→ **Exercise**
Using the listing below, please gather every line containing the word "support".

**** Raw data

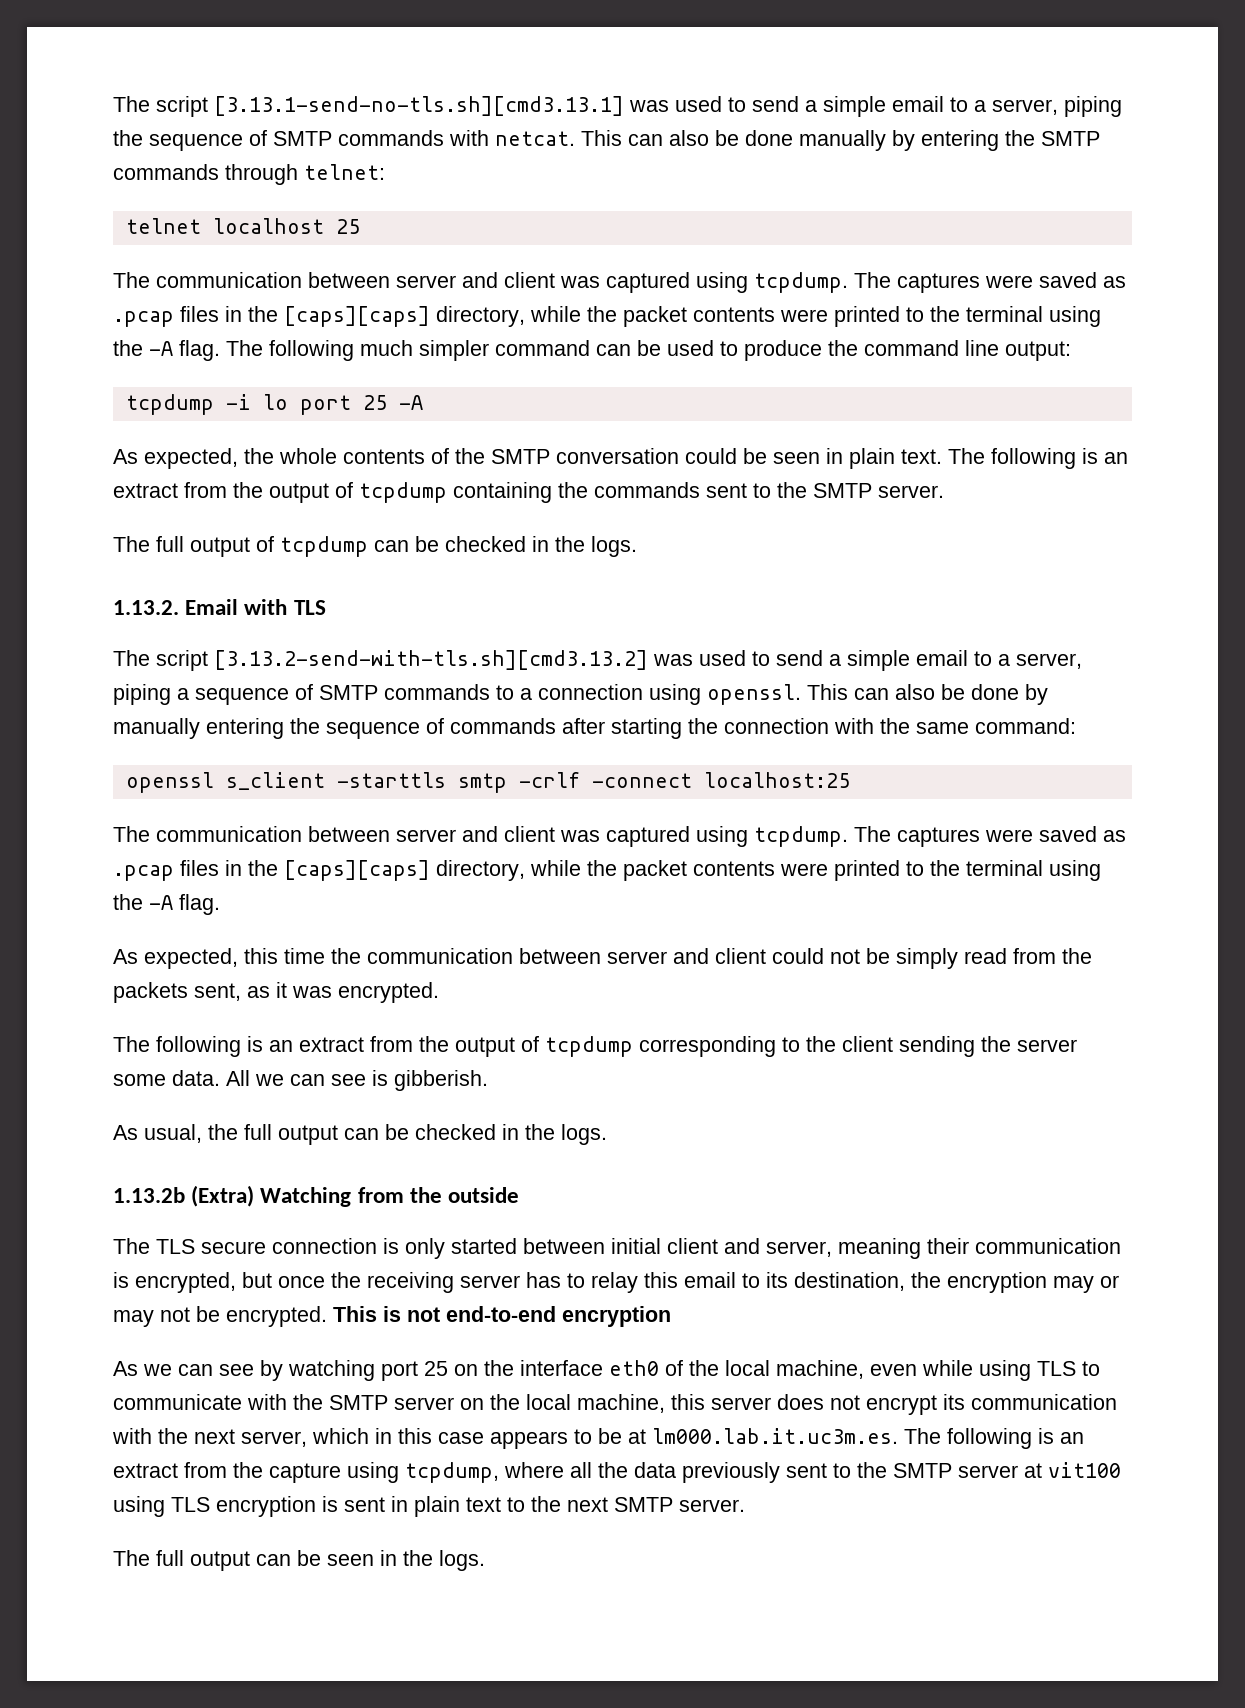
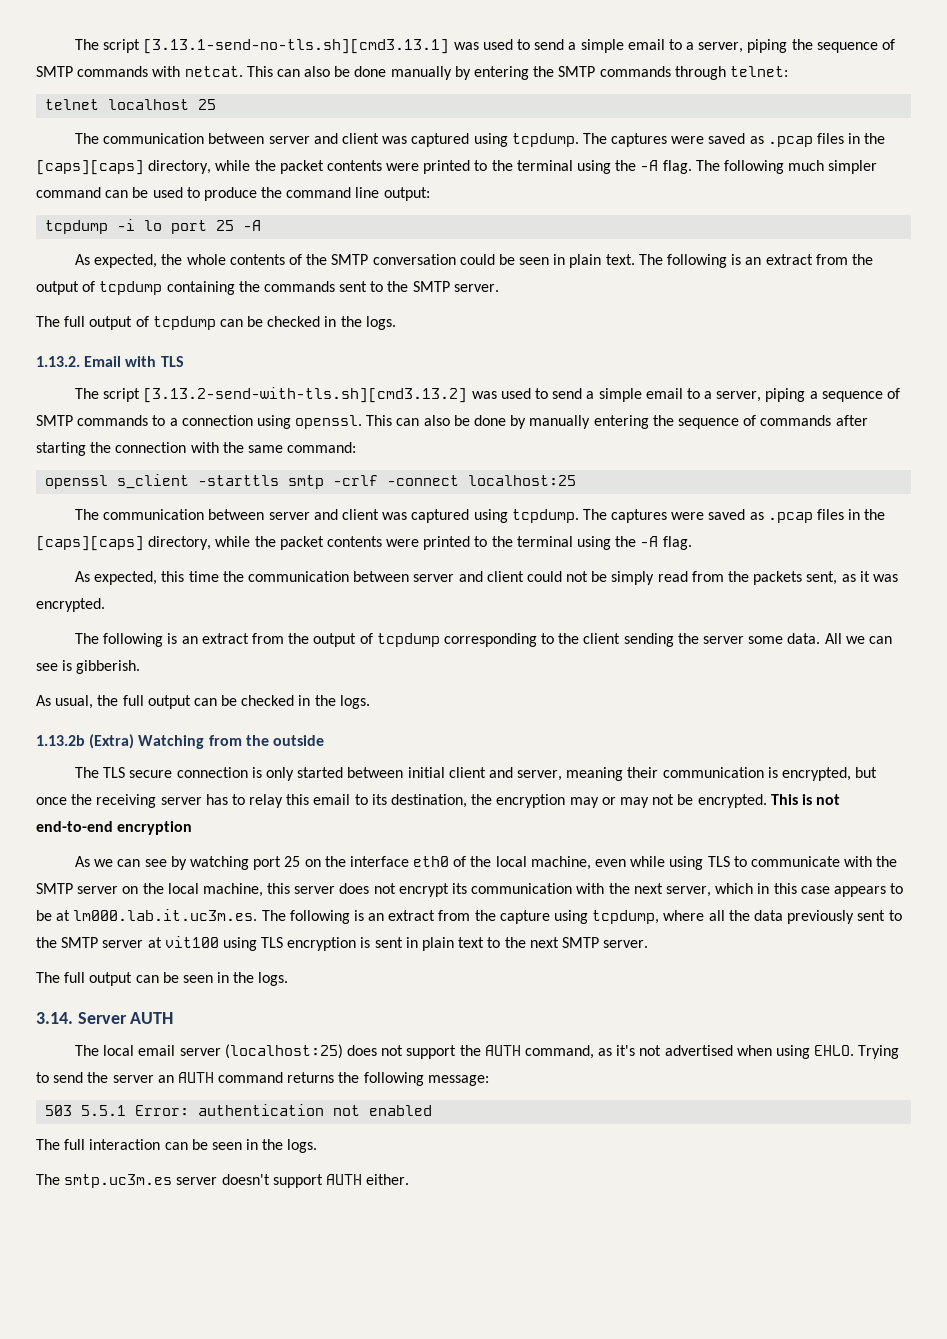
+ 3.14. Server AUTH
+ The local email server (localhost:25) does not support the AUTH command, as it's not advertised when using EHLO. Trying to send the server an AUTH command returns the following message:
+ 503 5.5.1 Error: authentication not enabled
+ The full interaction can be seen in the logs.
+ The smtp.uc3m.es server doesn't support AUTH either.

********

→ **Solution to this exercise**
+ The local email server (localhost:25) does not support the AUTH command, as it's not advertised when using EHLO. Trying to send the server an AUTH command returns the following message:
+ The smtp.uc3m.es server doesn't support AUTH either.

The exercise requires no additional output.